[File] [PATCH] Magdir/jpeg,images,animation for "unusual" JPEG; extensions; duplicates

Christos Zoulas christos at zoulas.com
Fri Jun 17 18:06:14 UTC 2022


Committed, thanks!

christos

> On Jun 3, 2022, at 8:55 AM, Jörg Jenderek <joerg.jen.der.ek at gmx.net> wrote:
> 
> -----BEGIN PGP SIGNED MESSAGE-----
> Hash: SHA1
> 
> Hello,
> 
> some days ago i looked at media on my card of my digital camera. The
> camera is a Canon Digital Ixus 300. Inside the DCIM directory the
> recorded media are stored.
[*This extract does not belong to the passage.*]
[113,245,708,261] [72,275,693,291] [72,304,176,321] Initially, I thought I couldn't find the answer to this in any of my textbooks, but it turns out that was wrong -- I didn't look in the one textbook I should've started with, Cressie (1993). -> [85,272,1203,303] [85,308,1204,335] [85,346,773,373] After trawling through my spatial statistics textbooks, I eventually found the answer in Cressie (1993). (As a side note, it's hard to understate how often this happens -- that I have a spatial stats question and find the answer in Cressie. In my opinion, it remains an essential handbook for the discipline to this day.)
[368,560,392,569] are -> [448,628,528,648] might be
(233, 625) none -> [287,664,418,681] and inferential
The Pictures are stored as JPEG images
> with names like IMG_0401.JPG, IMG_0402.JPG, etc. The movies are
> stored as AVI videos with names like MVI_0441.AVI, MVI_0442.AVI. Now
> comes the strange things. For every video there exist a file with
> same main name but with 3 byte "THM" name extension. The same kind
> is find as MOV00020.thm inside FFmpeg source. Unfortunately i was
> able to generate some working magic lines, because after indirect
> call i get concatenation of wanted extension with "tif,tiff". So i
> concentrate here at the moment of other unusual JPEG images.
> 
> When running file command version 5.41 with -k option on such images
> i get an output looking quite "good" like:
> 
> 2021-08_totocaca.jxl:         JPEG XL codestream
> Bretagne1_1.j2k:              JPEG 2000 codestream
> Cevennes2.jp2:                JPEG 2000 Part 1 (JP2)
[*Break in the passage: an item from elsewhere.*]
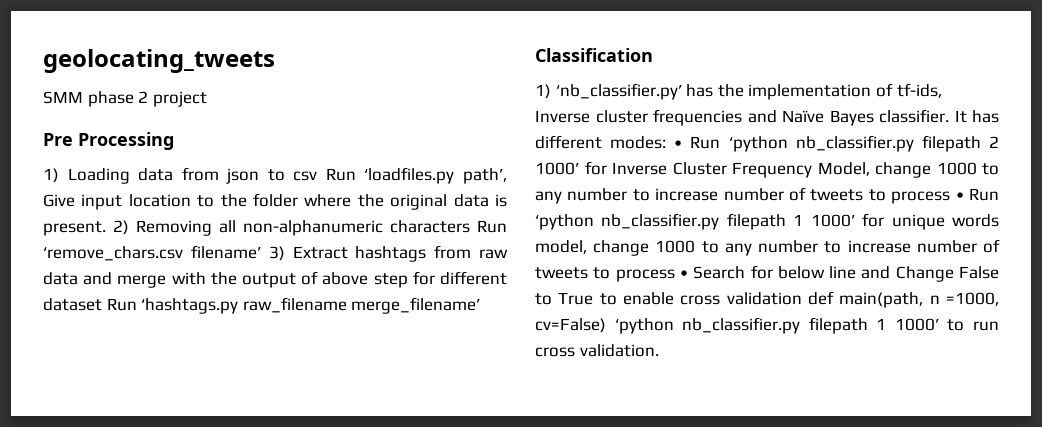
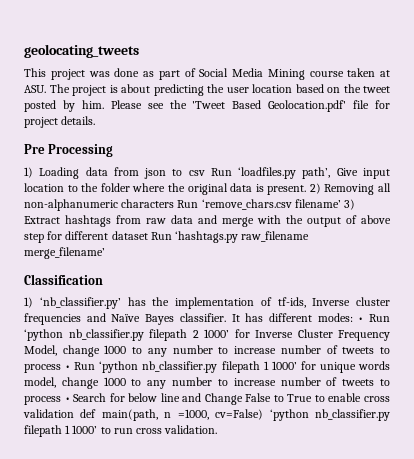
[43,91,207,107] SMM phase 2 project -> [24,68,390,80] [24,84,390,96] [24,100,390,112] [24,116,96,128] This project was done as part of Social Media Mining course taken at ASU. The project is about predicting the user location based on the tweet posted by him. Please see the 'Tweet Based Geolocation.pdf' file for project details.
> 			      JPEG 2000 image
> FDOSFISH.HSI:                 JPEG image data, HSI proprietary
> FLOWER.wdp:                   JPEG-XR Image, hard tiling,
> 			      spatial xform=TL,
> 			      short header, 2592x3904, bitdepth=5-6-5
> 			      , colorfmt=YONLY
> 			      JPEG-XR
> IMG_20200308_194050.jxl:      JPEG XL container
> MOV00020.thm:                 JPEG image data,
> 			      Exif standard: [TIFF image data,
> 			      little-endian,
> 			      direntries=9, manufacturer=SONY,
> 			      model=DSC-T100
> Speedway.mj2:                 JPEG 2000 Part 3 (MJ2)
> 			      JPEG 2000 image
> abydos.jxr:                   JPEG-XR Image,
> 			      spatial xform=TL,
> 			      short header, 800x600,
> 			      bitdepth=16-SIGNED
> 			      , colorfmt=YONLY
> 			      JPEG-XR
> balloon.j2c:                  JPEG 2000 codestream
> balloon.jp2:                  JPEG 2000 Part 1 (JP2)
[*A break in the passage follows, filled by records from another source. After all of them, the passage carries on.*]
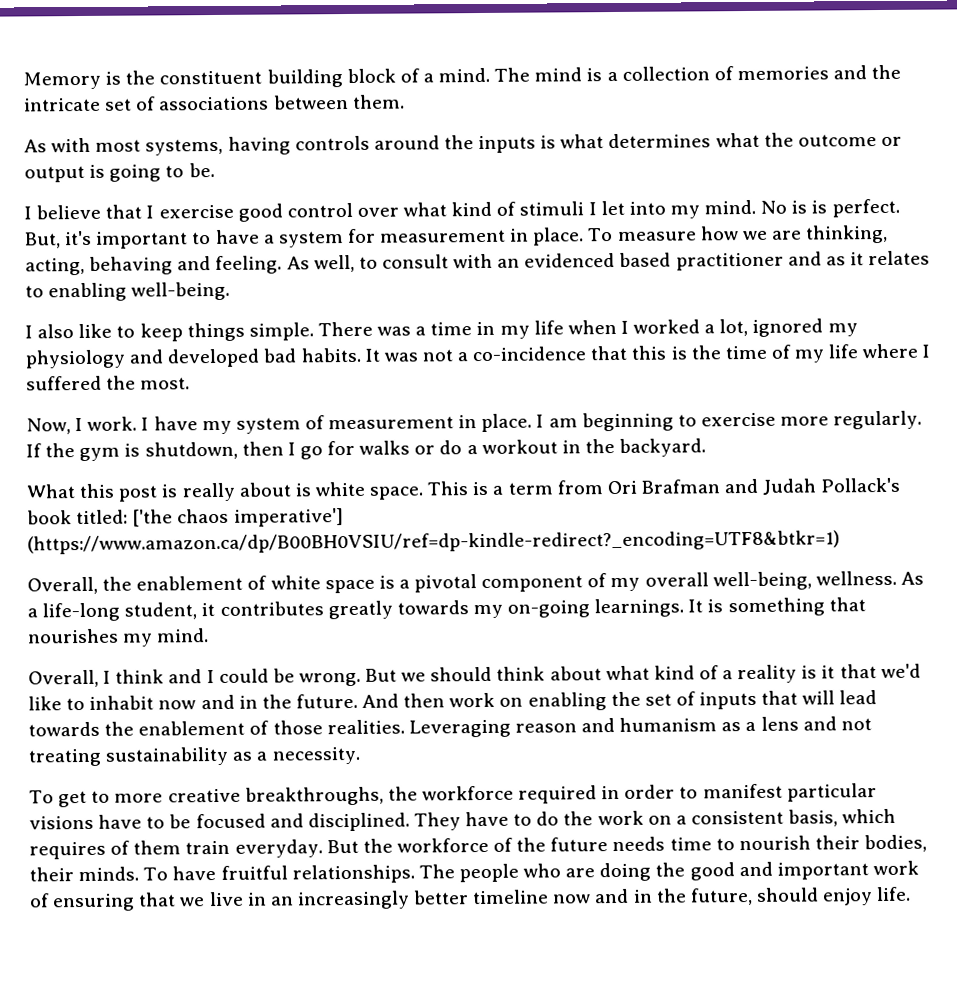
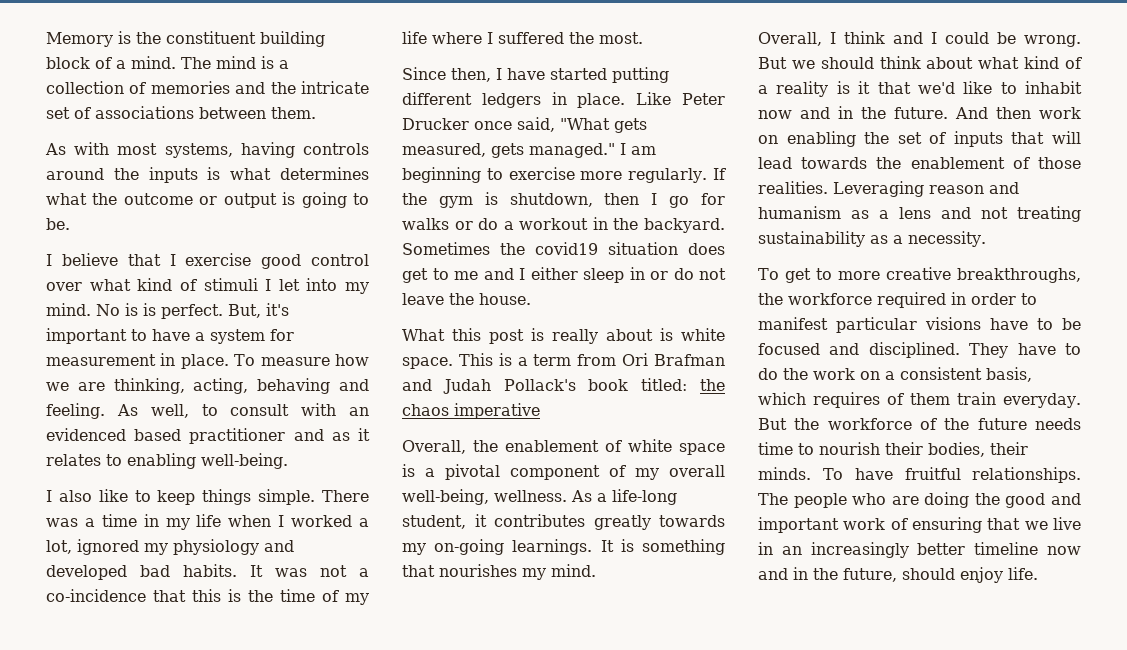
[26,413,533,435] Now, I work. I have my system of measurement in place. -> [402,67,669,83] [402,92,725,108] [402,117,647,133] [402,143,615,158] Since then, I have started putting different ledgers in place. Like Peter Drucker once said, "What gets measured, gets managed."
(707, 447) none -> [402,242,725,255] [402,267,726,283] [402,293,531,305] Sometimes the covid19 situation does get to me and I either sleep in or do not leave the house.
[132,508,344,527] [27,530,840,555] ['the chaos imperative'] (https://www.amazon.ca/dp/B00BH0VSIU/ref=dp-kindle-redirect?_encoding=UTF8&btkr=1) -> [700,379,725,391] [402,403,540,419] the chaos imperative

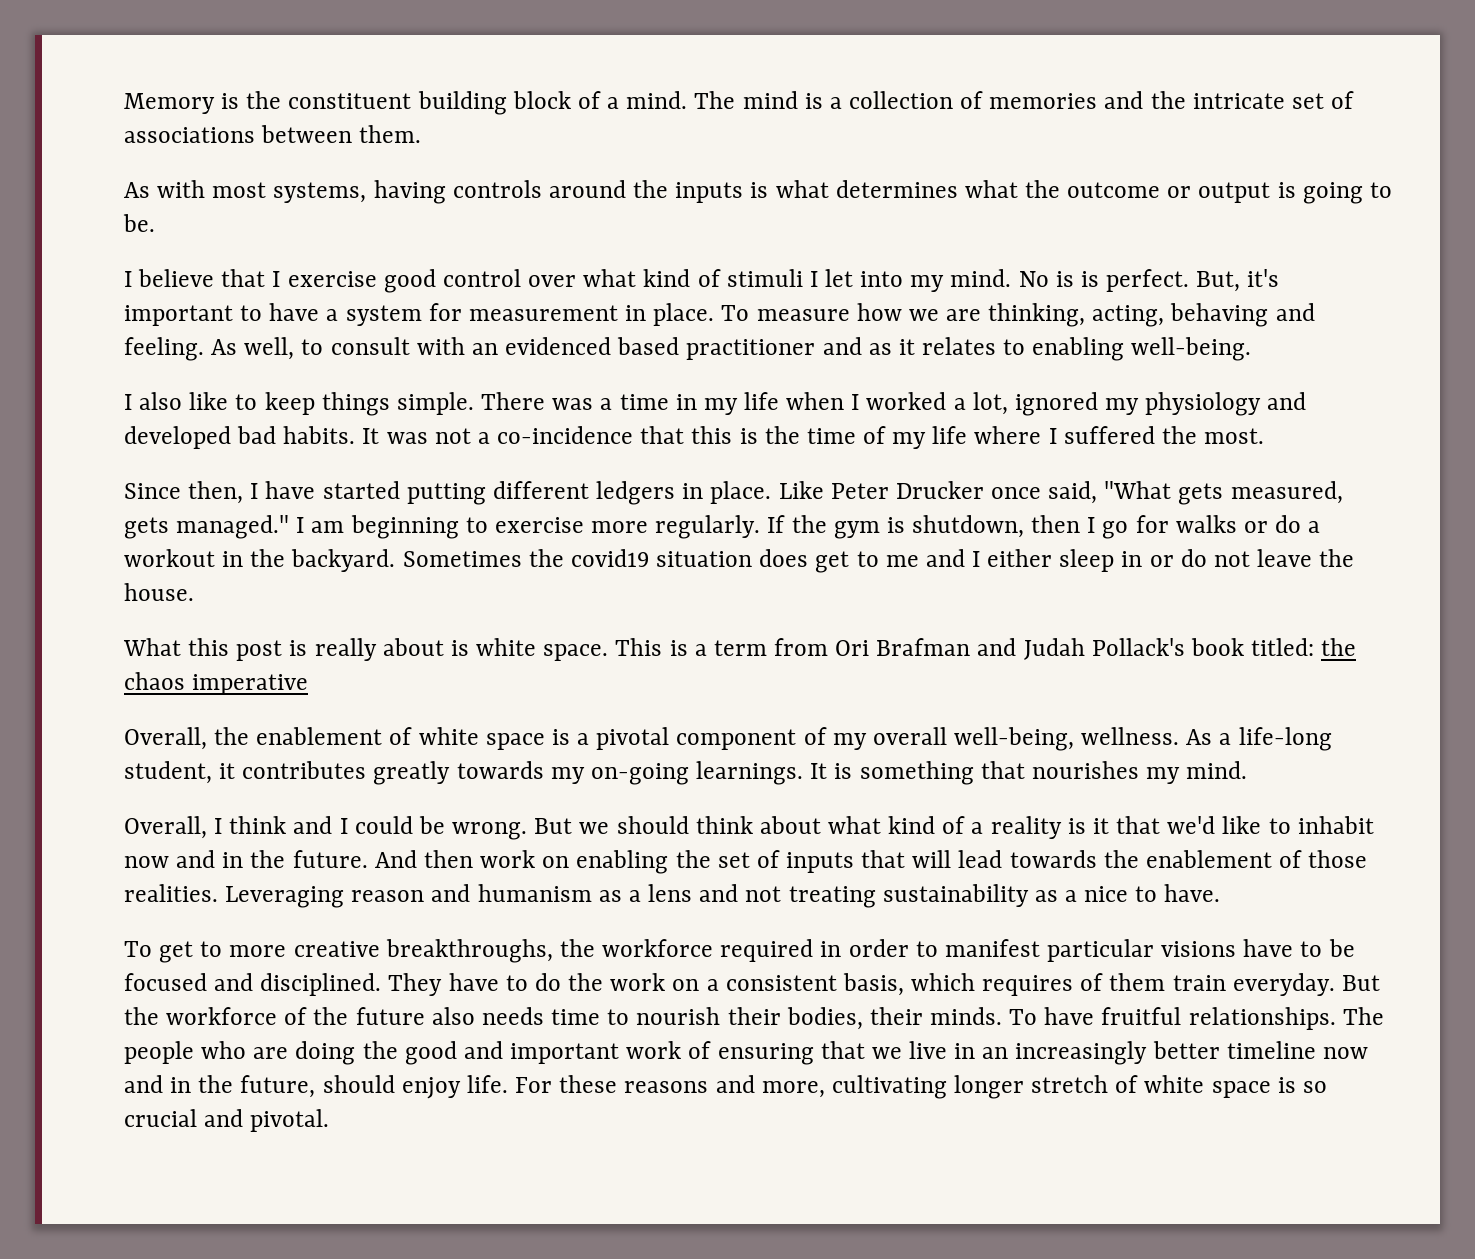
[908,231,986,247] necessity. -> [1084,884,1221,902] nice to have.
(1027, 424) none -> [431,1007,475,1025] also
(1038, 573) none -> [515,1075,1327,1099] [124,1109,330,1132] For these reasons and more, cultivating longer stretch of white space is so crucial and pivotal.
> 			      JPEG 2000 image
> balloon.jpf:                  JPEG 2000 Part 2 (JPX)
> 			      JPEG 2000 image
> balloon.jpm:                  JPEG 2000 Part 6 (JPM)
> 			      JPEG 2000 image
> fmt-590-signature-id-931.wdp: data
> 
> When running with -i option things are now a little bit worse like:
> 2021-08_totocaca.jxl:         image/jxl
> Bretagne1_1.j2k:              application/octet-stream
> Cevennes2.jp2:                image/jp2
> FDOSFISH.HSI:                 application/octet-stream
> FLOWER.wdp:                   application/octet-stream
> IMG_20200308_194050.jxl:      image/jxl
> MOV00020.thm:                 image/jpeg
> Speedway.mj2:                 video/mj2
> abydos.jxr:                   application/octet-stream
> balloon.j2c:                  application/octet-stream
> balloon.jp2:                  image/jp2
> balloon.jpf:                  image/jpx
> balloon.jpm:                  image/jpm
> fmt-590-signature-id-931.wdp: application/octet-stream
> 
> At first glance this seem to be not so bad, but when running with
> option --extension option i get following more worse looking output
> like:
> 
> 2021-08_totocaca.jxl:         jxl
> Bretagne1_1.j2k:              ???
> Cevennes2.jp2:                ???
> FDOSFISH.HSI:                 ???
> FLOWER.wdp:                   ???
> IMG_20200308_194050.jxl:      jxl
> MOV00020.thm:                 jpeg/jpg/jpe/jfif
> Speedway.mj2:                 ???
> abydos.jxr:                   ???
> balloon.j2c:                  ???
> balloon.jp2:                  ???
> balloon.jpf:                  ???
> balloon.jpm:                  ???
> fmt-590-signature-id-931.wdp: ???
> 
> 
> For comparison reason i run the file format identification utility
> TrID ( See https://mark0.net/soft-trid-e.html). This identifies
> J2C and J2K samples as "JPEG-2000 Code Stream bitmap" by
> bitmap-jpc.trid.xml. The JXR and WDP samples are described as "JPEG
> XR bitmap" by bitmap-wmp.trid.xml. The JXL samples are described as
> "JPEG XL bitmap" by bitmap-jxl.trid.xml or bitmap-jxl-iso.trid.xml.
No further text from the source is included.